Wednesday, April 22, 2015

How to Stop Drinking/Using

We start feeling bad so we medicate it with alcohol, drugs, sex, anger, etc. and then we feel shameful because we know we did something that we shouldn't have done. So now you have the original feelings you were trying to drown out and cover up early plus the added feeling of shame for drinking/using again. So, now we medicate the shame with more drinking and/or using and the cycle continues.

The cycle not only continues, but it grows stronger and stronger until we're driven to the brink of complete hopelessness and depression. In order to get sober we have to break that cycle which is simple, but not necessarily easy.

It's simple because there's a ton of things we can do constructively that can pull us out of that shame based thinking, Reaching out to somebody, journaling, meditating, prayer (if that's your thing), going to a support group/12 step meeting, exercising and making a gratitude list are just a few of the ways you can do that But unfortunately for us alcoholics/addicts, those things are the absolute last things one earth that we want to do when we're in that shame based thinking.

So how do you change that?

Well the truth is you simply have to force yourself to do it. You have to force yourself to reach out and ask for help even when your ego will tell you that you don't need to. When going to a meeting/support group is the absolute last thing on Earth that you want to do, you force yourself to go because chances are that's exactly where you need to be at that moment.

The good news is that our brains are adaptive so the more you do those things that pull you out of the shame cycle, the easier they get. I don't know much of anything about the brain and how it works but I've heard people talk about making new neural pathways. I'm a very visual person so I imagine it like my brain has different solutions for different situations that I'm in.

Before I was in recovery my brain pretty much had 1 solution to deal with stressful situations and that was to go drink and/or use. So I think of it like back then my brain had this path between when I felt stress and telling me to drink/use. The path was wide open and surging with electrical activity with absolutely nothing in it's path to stop it. The more I used the more I imagined the road getting wider and more open, like a wide open freeway.

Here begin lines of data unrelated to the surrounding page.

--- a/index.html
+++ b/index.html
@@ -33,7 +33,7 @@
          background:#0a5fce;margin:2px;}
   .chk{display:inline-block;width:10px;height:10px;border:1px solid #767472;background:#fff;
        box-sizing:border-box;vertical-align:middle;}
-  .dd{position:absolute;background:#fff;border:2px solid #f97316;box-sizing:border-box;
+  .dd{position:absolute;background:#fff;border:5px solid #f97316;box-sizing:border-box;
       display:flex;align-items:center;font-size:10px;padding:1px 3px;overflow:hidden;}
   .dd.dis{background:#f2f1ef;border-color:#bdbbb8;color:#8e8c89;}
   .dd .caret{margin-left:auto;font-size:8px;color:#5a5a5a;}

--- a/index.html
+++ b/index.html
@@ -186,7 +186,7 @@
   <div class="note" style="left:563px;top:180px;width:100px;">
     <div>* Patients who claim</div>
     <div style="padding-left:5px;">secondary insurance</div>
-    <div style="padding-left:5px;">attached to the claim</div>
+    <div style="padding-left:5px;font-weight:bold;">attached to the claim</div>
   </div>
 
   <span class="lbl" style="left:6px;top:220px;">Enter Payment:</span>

So once I got into recovery, I would feel stress and force myself to do something else like writing for example (which is a huge one for me). I pictured my brain having a very hard time taking the path of writing over the path of drinking and/or using because it was like trying to crawl through a narrow, rocky canyon versus taking the large open lane highway. But, over time the canyon got wider the more it was traveled and it became easier for my brain to accept writing as an acceptable alternative to drinking/using. Now it may not be the wide open highway that drinking/using was for me but it's getting there and it gets wider and easier to travel every time I feel anxiety and respond by journaling.

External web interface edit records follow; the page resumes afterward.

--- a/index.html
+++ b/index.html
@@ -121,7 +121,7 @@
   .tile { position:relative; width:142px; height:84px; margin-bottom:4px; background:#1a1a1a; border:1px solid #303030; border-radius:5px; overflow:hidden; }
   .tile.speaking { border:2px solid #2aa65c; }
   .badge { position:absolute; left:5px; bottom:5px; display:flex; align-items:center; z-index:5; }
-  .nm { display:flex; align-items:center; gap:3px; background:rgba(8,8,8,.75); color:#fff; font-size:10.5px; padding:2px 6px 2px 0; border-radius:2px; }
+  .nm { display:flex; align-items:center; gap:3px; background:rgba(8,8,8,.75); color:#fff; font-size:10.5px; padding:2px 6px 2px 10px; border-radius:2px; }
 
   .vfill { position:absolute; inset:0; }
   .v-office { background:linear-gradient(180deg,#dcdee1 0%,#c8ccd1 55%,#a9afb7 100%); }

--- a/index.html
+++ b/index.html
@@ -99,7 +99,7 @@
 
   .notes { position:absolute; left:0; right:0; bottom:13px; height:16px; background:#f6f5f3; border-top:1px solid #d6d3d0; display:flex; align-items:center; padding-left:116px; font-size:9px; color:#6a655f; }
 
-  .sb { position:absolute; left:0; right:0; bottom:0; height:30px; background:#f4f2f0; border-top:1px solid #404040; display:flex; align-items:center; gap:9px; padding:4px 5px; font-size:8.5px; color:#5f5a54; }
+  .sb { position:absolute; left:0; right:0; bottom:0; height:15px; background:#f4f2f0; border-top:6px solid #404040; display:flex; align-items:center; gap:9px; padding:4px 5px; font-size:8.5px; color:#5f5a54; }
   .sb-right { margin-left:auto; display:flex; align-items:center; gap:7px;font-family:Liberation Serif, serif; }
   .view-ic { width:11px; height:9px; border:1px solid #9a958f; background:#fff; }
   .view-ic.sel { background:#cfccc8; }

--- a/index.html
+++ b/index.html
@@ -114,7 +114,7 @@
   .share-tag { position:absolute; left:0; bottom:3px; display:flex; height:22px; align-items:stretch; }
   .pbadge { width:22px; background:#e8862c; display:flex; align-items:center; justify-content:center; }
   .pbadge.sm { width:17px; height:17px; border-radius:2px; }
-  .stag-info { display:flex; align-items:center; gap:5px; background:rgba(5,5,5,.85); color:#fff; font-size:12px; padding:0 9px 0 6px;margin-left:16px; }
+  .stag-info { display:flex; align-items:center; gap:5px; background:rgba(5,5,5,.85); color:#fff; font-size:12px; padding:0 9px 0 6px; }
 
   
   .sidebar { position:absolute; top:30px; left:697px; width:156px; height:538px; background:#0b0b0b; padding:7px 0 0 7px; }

I don't know if that makes any sense and by no means is it an accurate representation of what's actually happening in the brain, but it's definitely a visual that has helped me in my recovery. I also try to remind myself that the old highway to drinking/using isn't gone, it's still there, as wide as it once was with its abandoned roads. I try to remember that because I truly believe that the minute I go back to drinking and or using, I'll open that highway right back up and be right back where I started.
Anyway, sorry for the wall of text, I sincerely hope you find sobriety and the peace and serenity that can accompany it.